75X7/7/7, "Curls and bench are all that matters"
75X7/4/7, “I am not lifting any of it”

This is more than likely common sense, but I found out today that doing 3X20 on back extensions on your deadlift day in any order but as the last exercise involving the back is going to make everything else torture.


#16

Decided to do the PLP challenge because of all of the hype that was around it and because I’ve been neglecting both extra workouts and bodyweight work. I don’t expect anything special from it, I am just hoping it helps out with shoulder stability and health (which both pull ups and push ups should have some positive affects for) and maybe makes me better at pull ups and push ups.

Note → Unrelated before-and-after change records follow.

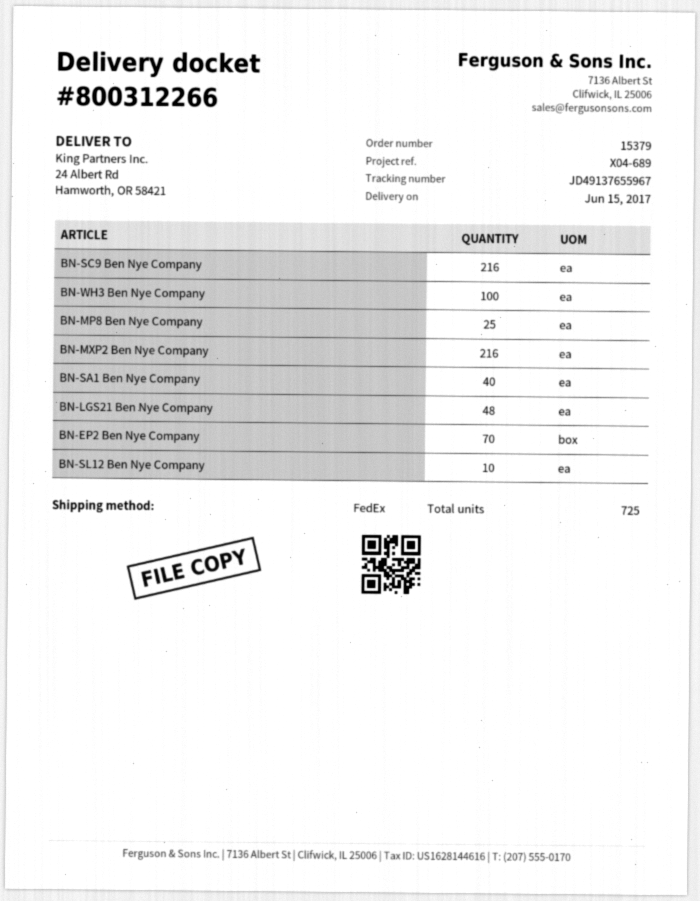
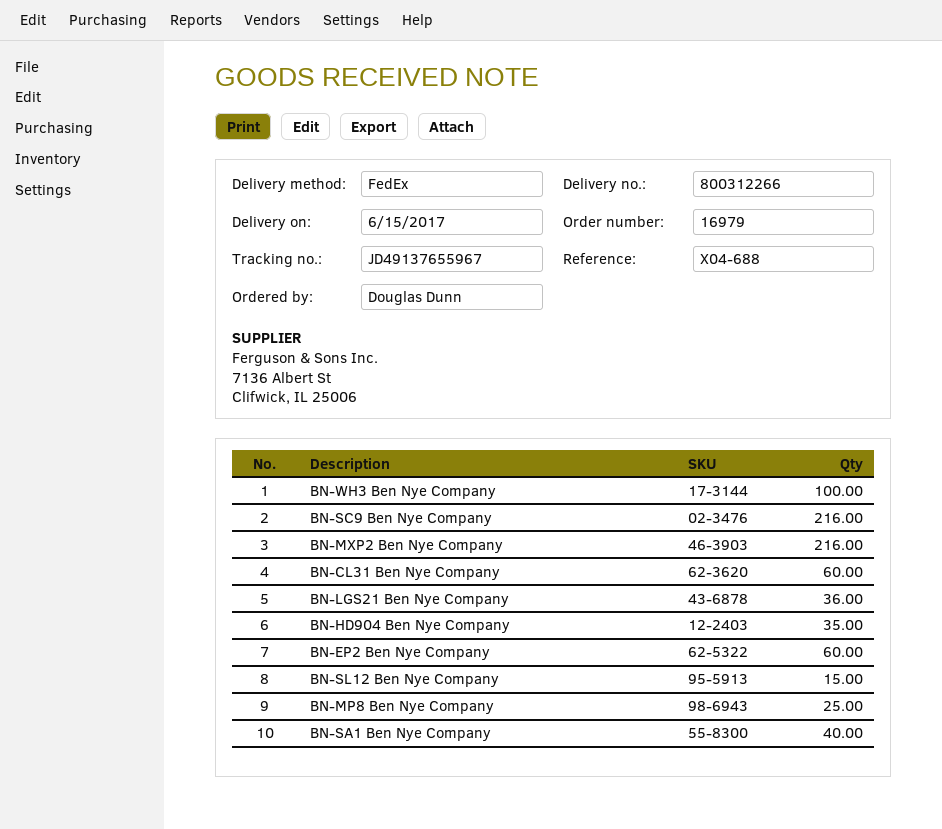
order number: 15379 -> 16979
reference: X04-689 -> X04-688
BN-LGS21 Ben Nye Company: 48 -> 36
BN-EP2 Ben Nye Company: 70 -> 60
BN-SL12 Ben Nye Company: 10 -> 15
BN-CL31 Ben Nye Company: none -> 60
BN-HD904 Ben Nye Company: none -> 35

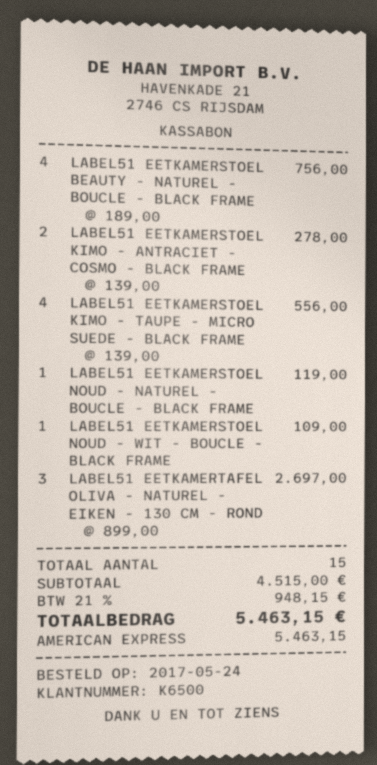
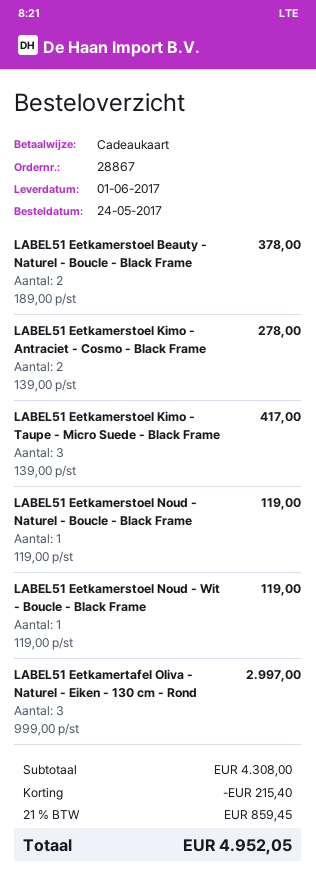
payment method: American Express -> gift card
LABEL51 EETKAMERSTOEL BEAUTY - NATUREL - BOUCLE - BLACK FRAME: 4 x 189.00 = 756.00 -> 2 x 189.00 = 378.00
LABEL51 EETKAMERSTOEL KIMO - TAUPE - MICRO SUEDE - BLACK FRAME: 4 x 139.00 = 556.00 -> 3 x 139.00 = 417.00
LABEL51 EETKAMERSTOEL NOUD - WIT - BOUCLE - BLACK FRAME: 1 x 109.00 = 109.00 -> 1 x 119.00 = 119.00
LABEL51 EETKAMERTAFEL OLIVA - NATUREL - EIKEN - 130 CM - ROND: 3 x 899.00 = 2697.00 -> 3 x 999.00 = 2997.00
subtotal: 4515.00 -> 4308.00
discount: none -> 215.40
tax: 21% = 948.15 -> 21% = 859.45
total: 5463.15 -> 4952.05

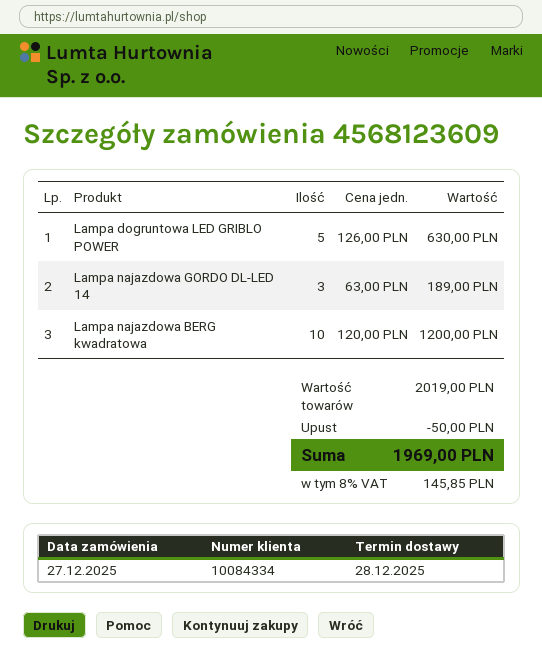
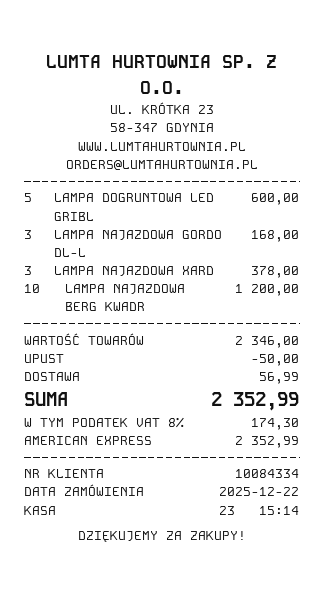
order date: 2025-12-27 -> 2025-12-22
Lampa dogruntowa LED GRIBLO POWER: 5 for 630.00 -> 5 for 600.00
Lampa najazdowa GORDO DL-LED 14: 3 for 189.00 -> 3 for 168.00
LAMPA NAJAZDOWA XARD: none -> 3 for 378.00
subtotal: 2019.00 -> 2346.00
shipping: none -> 56.99
tax: 8% = 145.85 -> 8% = 174.30
total: 1969.00 -> 2352.99

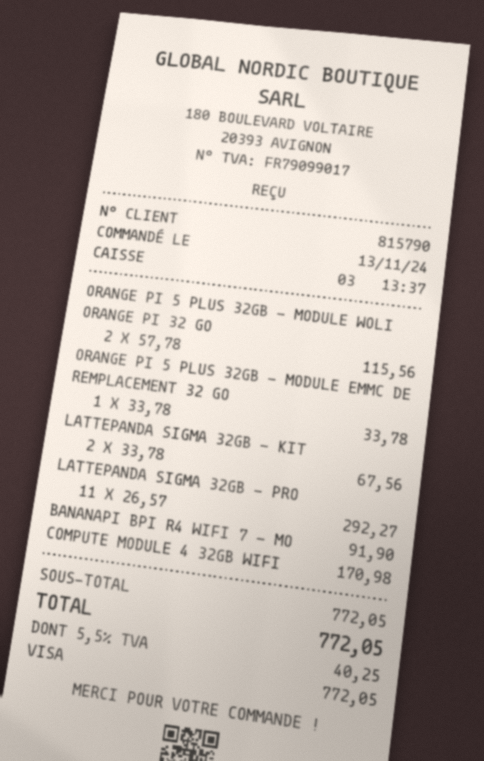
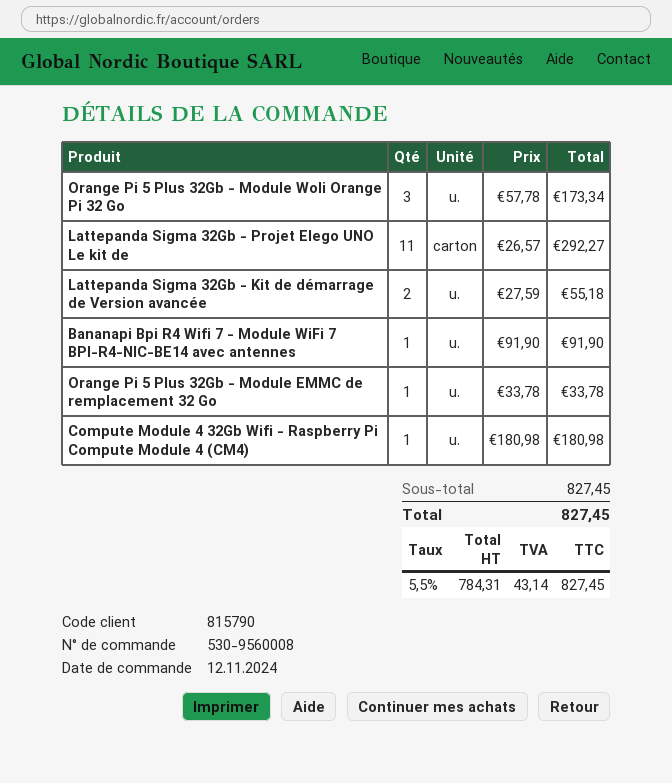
order date: 2024-11-13 -> 2024-11-12
ORANGE PI 5 PLUS 32GB - MODULE WOLI ORANGE PI 32 GO: 2 x 57.78 = 115.56 -> 3 x 57.78 = 173.34
LATTEPANDA SIGMA 32GB - KIT: 2 x 33.78 = 67.56 -> 2 x 27.59 = 55.18
COMPUTE MODULE 4 32GB WIFI: 1 x 170.98 = 170.98 -> 1 x 180.98 = 180.98
subtotal: 772.05 -> 827.45
tax: 5.5% = 40.25 -> 5.5% = 43.14
total: 772.05 -> 827.45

I just finished day two of it, and it is making my joints feel pretty nice by getting blood flowing through there.


#17

Hey buddy,

Sorry I didn’t notice you had a log.

Like usual, heaps of volume! Keep it up!

tweet


#18

[quote]theBird wrote:
Hey buddy,

Sorry I didn’t notice you had a log.

Like usual, heaps of volume! Keep it up!

tweet[/quote]
Hey, bud, thanks for stopping by. I stopped logging my work here for a little while, I just kind of lifted with one of my basic westside templates for a month just to get back to basic quality training while I let myself recover mentally from months and months of serious focused training.

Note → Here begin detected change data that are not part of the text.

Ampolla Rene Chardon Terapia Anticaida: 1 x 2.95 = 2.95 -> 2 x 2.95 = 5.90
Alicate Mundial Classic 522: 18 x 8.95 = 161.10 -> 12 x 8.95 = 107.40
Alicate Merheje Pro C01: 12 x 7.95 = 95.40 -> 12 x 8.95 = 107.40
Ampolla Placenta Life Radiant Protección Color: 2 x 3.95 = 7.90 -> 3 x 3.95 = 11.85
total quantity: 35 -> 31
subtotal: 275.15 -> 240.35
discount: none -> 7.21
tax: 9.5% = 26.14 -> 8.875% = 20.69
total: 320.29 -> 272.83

And of course. I live and breath volume, I still have a lot of muscle I need to put on my frame.


#19

Very late night of 7/5/14 or early morning of 7/6/14

Repetition effort squat day
light reverse band front squats
275X10

parallel box squats
295X6
295X6
295X6

single leg hip thrusts
45X10 per side
45X8 per side
45X5 per side

dragon flags with hips off bench
3X5XBW

Doing overhead pressing and stuff with my team is going to really suck, I think I am going to break it up into two sessions.


#20

7/6/15

Assistance press day

context: I had no sleep, nor much food or time between it and the squat workout so I cut my main movement of the day and had no expectations on my pressing strength

competition grip bench against 50 pounds of chains
225X8
225X6
225X4

BTN press
95X10
95X10
95X10

dip
60X6
60X6
60X3

three way shoulder (front raise, lateral, and rear delt)
35X10
35X10
35X10

tricep push downs
70X25
70X20
70X10
70X10

I have to show up to conditioning games today, it probably won’t be anything heavy, but I am going to try to restrain myself. I am not sure if it is possible to get Rhabdo by spacing these workouts so close to each other.